LETTER TO THE EDITOR.

Sir: I read some time ago that our federal government plans to end hunger in the United States. This is a laudable ambition, but it is doomed to failure unless it addresses the one ruling cause of all hunger in our country. I speak, of course, of a lack of education. We can never eliminate hunger until the poor are properly educated. They must be taught the truth: that the only sure cure for hunger is food. If they ate food, they would not be hungry.

My complete plan for the reform of education in the poor neighborhoods has been forwarded to the Department of Education, with a carbon copy to the Department of Health and Human Services. (By the way, your readers might find it useful to know that carbon paper is still manufactured in Mexico.) Since it is 723 pages long, I shall only summarize the salient points here.

In the first stage, the poor are to be taught how to identify food. They will learn a visual system of identification (see the accompanying illustration), as my early experiments in teaching the poor to distinguish the edible from the inedible by taste led to some unfortunate results.

In the second stage, the poor are to be taught how to eat. The use of proper silverware is to be stressed, with a strong emphasis on the long-term advantages of sterling over inferior silver plate.

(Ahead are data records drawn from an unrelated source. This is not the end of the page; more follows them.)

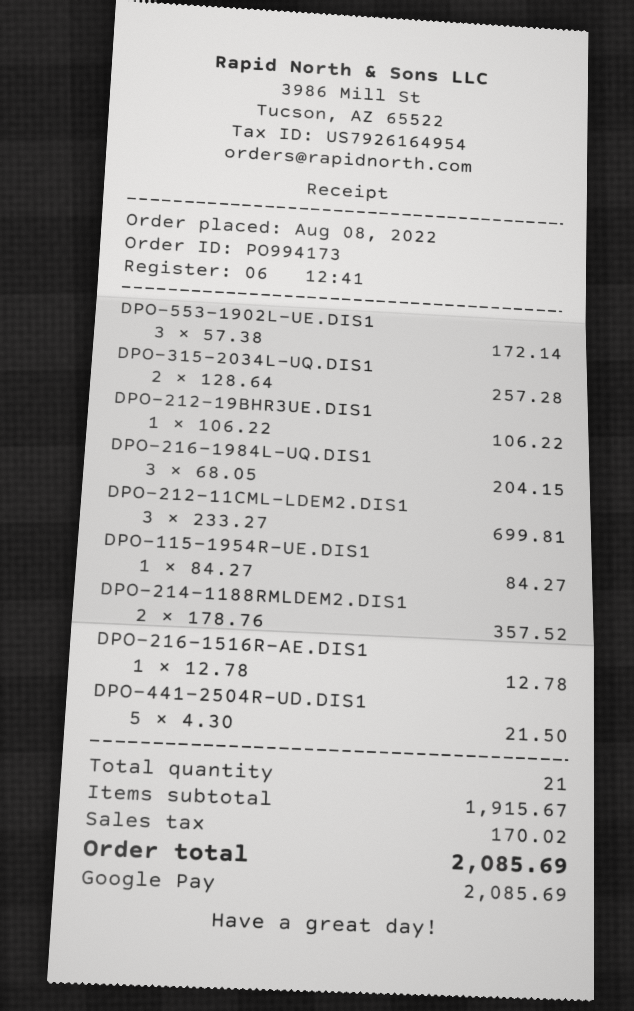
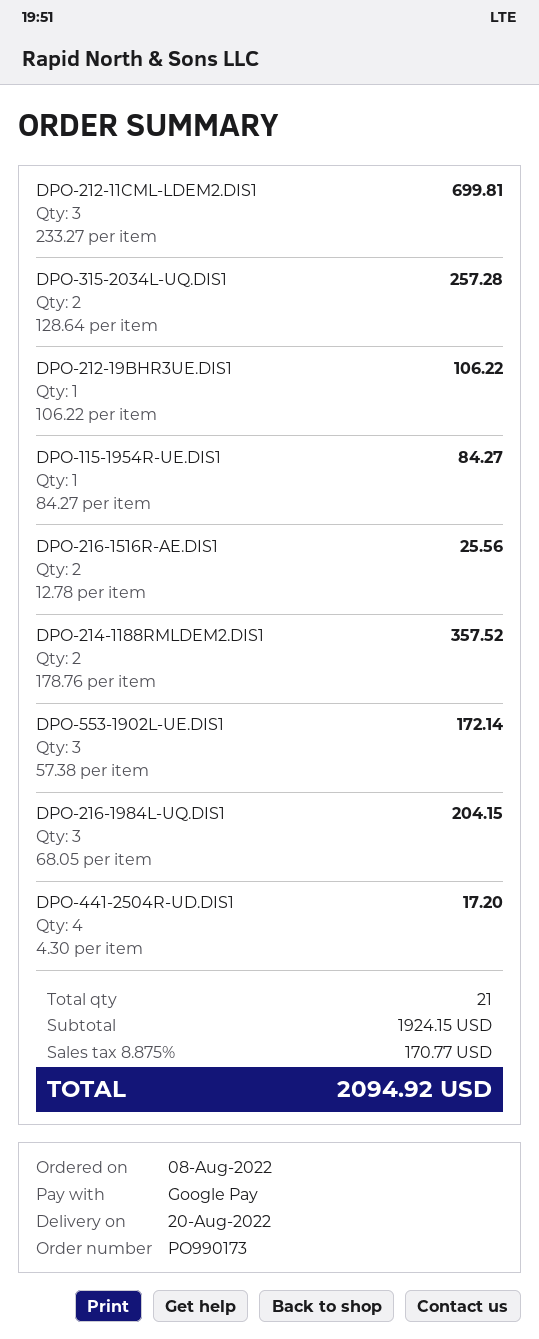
order number: PO994173 -> PO990173
DPO-216-1516R-AE.DIS1: 1 x 12.78 = 12.78 -> 2 x 12.78 = 25.56
DPO-441-2504R-UD.DIS1: 5 x 4.30 = 21.50 -> 4 x 4.30 = 17.20
subtotal: 1915.67 -> 1924.15
tax: 170.02 -> 170.77
total: 2085.69 -> 2094.92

In the third and final stage, the poor are to become the teachers themselves, since it is a well-known educational principle that learning is best reinforced by teaching the lesson to others. The poor are therefore to be taught how to instruct their servants to prepare nutritious and palatable meals using exclusively food ingredients.

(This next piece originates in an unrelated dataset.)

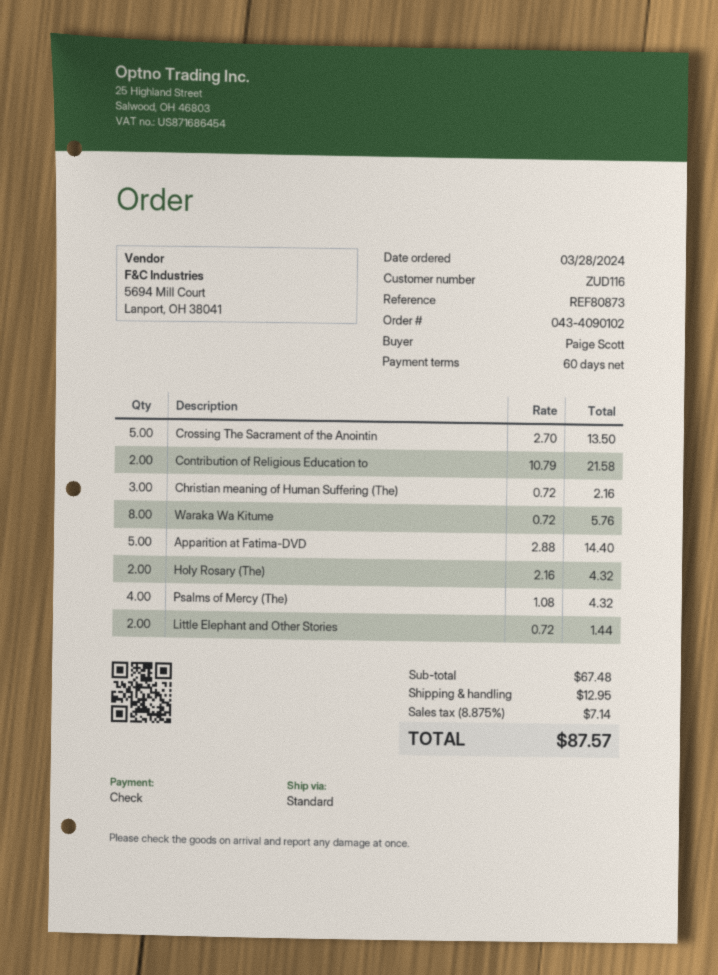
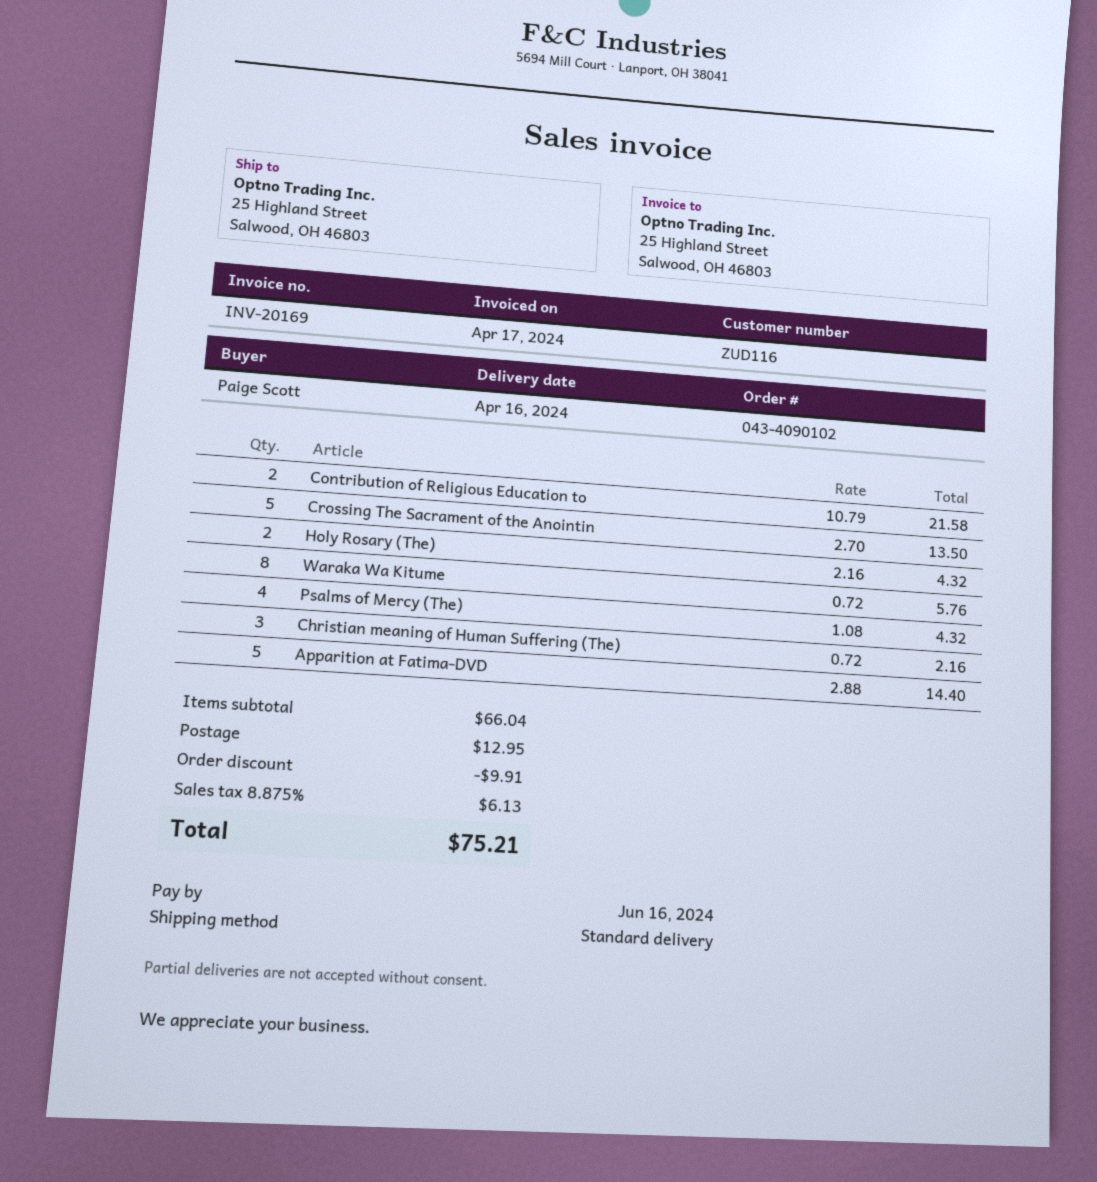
Little Elephant and Other Stories: 2 x 0.72 = 1.44 -> none
subtotal: 67.48 -> 66.04
discount: none -> 9.91
tax: 8.875% = 7.14 -> 8.875% = 6.13
total: 87.57 -> 75.21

Naturally the full proposal is somewhat more nuanced, but I hope I have made the main points clear. Ending hunger is simply a matter of providing proper education to the hungry. Seen in this light, the problem becomes manageable, and if my own small contribution has been of service to my country, I shall accept that knowledge as the highest reward a true patriot could ask.

—Sincerely, J. Collingsby Popover III, Sewickley Heights.